Oregon Live reported the expulsion to Somaliland of the former imam of Portland’s largest mosque.
Mohamed Sheikh Abdirahman Kariye had been on the government’s no-fly list but was given permission to travel to leave the country, the report said. He also lost his citizenship, after having admitted that he lied to immigration officials in 1997 when he applied for naturalization.
In the deal, the report said, Kariye agreed not to challenge the revocation. The 57-year-old had been put on a flight to Dubai, connecting to a trip to Somaliland, the report said.
Federal officials said he had a history as a “mujahedeen fighter in Afghanistan” and had supported “violent jihad” in conversations in America.

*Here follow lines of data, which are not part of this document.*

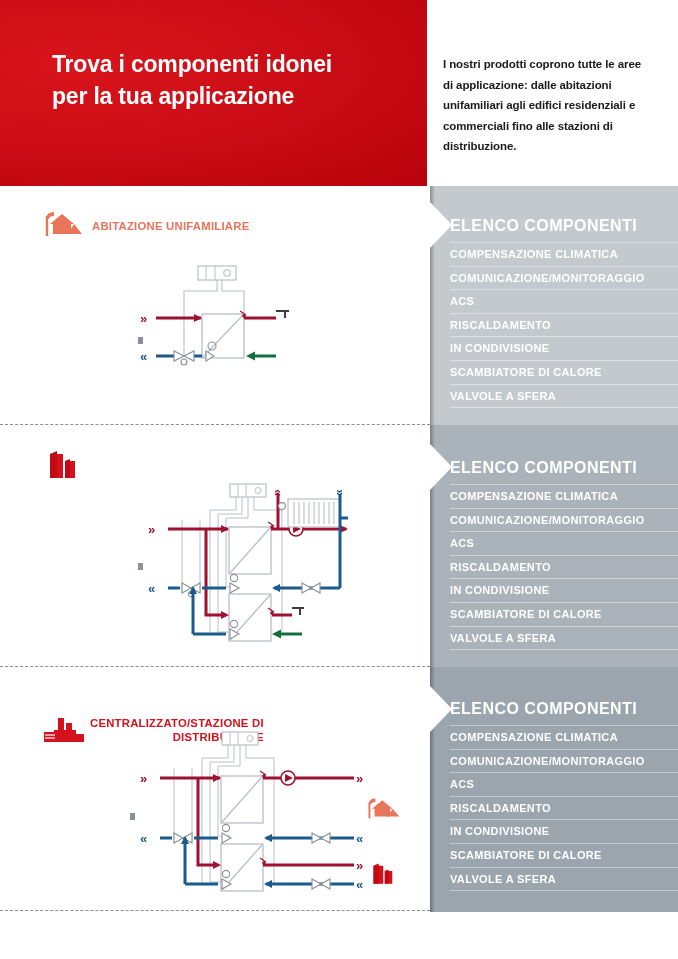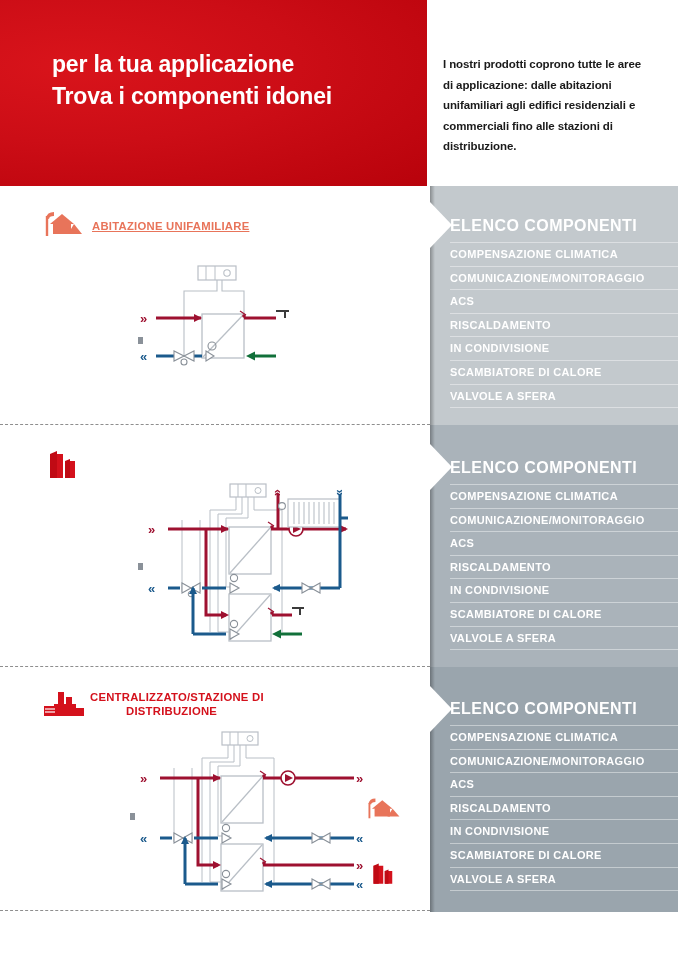--- a/index.html
+++ b/index.html
@@ -52,35 +52,35 @@
     white-space:nowrap;
   }
   .grow.last{border-bottom:1px solid rgba(255,255,255,.42);}
   .dash{
     position:absolute;left:0;width:430px;height:0;
     border-top:1px dashed #8e8e8e;
   }
   .sec-head{position:absolute;display:flex;align-items:center;}
   .sec-icon{width:40px;height:32px;flex:0 0 40px;margin-right:8px;position:relative;}
   .sec-label{font-size:11.3px;font-weight:bold;letter-spacing:.25px;line-height:14px;}
-  .sec-label.orange{color:#e8745a;text-decoration:underline;}
+  .sec-label.orange{color:#e8745a;}
   .sec-label.red{color:#d4111c;}
 
   .diag{position:absolute;}
   .diag svg{display:block;}
 </style>
 </head>
 <body>
 
 <div class="page">
 
   <div class="hdr-red"></div>
   <div class="hdr-title">
+    <span class="l">Trova i componenti idonei</span>
     <span class="l">per la tua applicazione</span>
-    <span class="l">Trova i componenti idonei</span>
   </div>
   <div class="hdr-right">I nostri prodotti coprono tutte le aree di applicazione: dalle abitazioni unifamiliari agli edifici residenziali e commerciali fino alle stazioni di distribuzione.</div>
 
   <div class="gpanel" id="gp0" style="top:186px;height:239px;">
     <div class="bg" style="background:#c3c9cd;"></div>
   </div>
   <div class="gshadow" style="top:186px;height:239px;"></div>
   <div class="notch" style="top:202px;">
     <svg width="22" height="46" viewBox="0 0 22 46">
         <path d="M0 0 L22 23 L0 46 Z" fill="#ffffff"></path>
@@ -298,21 +298,21 @@
         <line x1="184" y1="152" x2="206" y2="152" stroke="#11703a" stroke-width="3"></line>
         <path d="M176 152 L185 147.5 L185 156.5 Z" fill="#11703a"></path>
 
         <text x="52" y="52" font-family="Liberation Sans, sans-serif" font-size="13" font-weight="bold" fill="#9e1130">»</text>
         <text x="52" y="111" font-family="Liberation Sans, sans-serif" font-size="13" font-weight="bold" fill="#1b5a8c">«</text>
         <path d="M36 72 L36 88 L42 88 L42 81 L47 81 L47 88 L36 88" fill="#8a9199"></path>
       </g>
     </svg>
   </div>
 
-  <div class="sec-head" style="left:42px;top:688px;">
+  <div class="sec-head" style="left:42px;top:714px;text-align:right;">
     <div class="sec-icon">
       <svg width="48" height="36" viewBox="0 0 48 36">
         <rect x="16" y="4" width="6" height="24" fill="#d4111c"></rect>
         <rect x="24" y="9" width="6" height="19" fill="#d4111c"></rect>
         <rect x="12" y="16" width="22" height="12" fill="#d4111c"></rect>
         <rect x="34" y="20" width="8" height="8" fill="#d4111c"></rect>
         <rect x="2" y="18" width="12" height="10" fill="#d4111c"></rect>
         <g stroke="#ffffff" stroke-width="1.2">
           <line x1="3" y1="21" x2="13" y2="21"></line>
           <line x1="3" y1="24" x2="13" y2="24"></line>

He also provided “false information” in his naturalization application, they said.
“The FBI informed U.S. Justice Department attorneys that Kariye had coordinated with Osama bin Laden and other known terrorist leaders and was associated with terrorist organizations including Makhtab Al-Khidamat, or MAK, a designated terrorist organization and pre-cursor to al-Qaida,” the report said.
A commentary at Jihad Watch noted violent jihad “is really popular in Islam, but very unpopular with the people getting bombed, run over and knifed.”
“Squaring this circle can be challenging.”
Sometimes, Jihad Watch said, it “requires telling the imam of Portland’s biggest mosque that he might enjoy his violent jihad better far away from all the roses.”
The site reported the results of the case: “It’s a win-win. They get an imam. We lose an imam.”
Jihad Watch said it’s “odd how these ‘big mosques’ keep choosing imams who are into violent jihad, as opposed to the peaceful kind, which involves handing out flowers and petting kittens. It’s almost as if these big mosques are into … jihad.”
“The parties agreed denaturalization was appropriate, following which Kariye agreed to depart the United States,” Kevin Sonoff, a spokesman for the U.S. attorney’s office and the U.S. Department of Justice, told Oregon Live.
“Under the settlement, Kariye is forever prevented from claiming any rights or benefits under any document that shows he had obtained U.S. citizenship on Aug. 14, 1998,” the report said.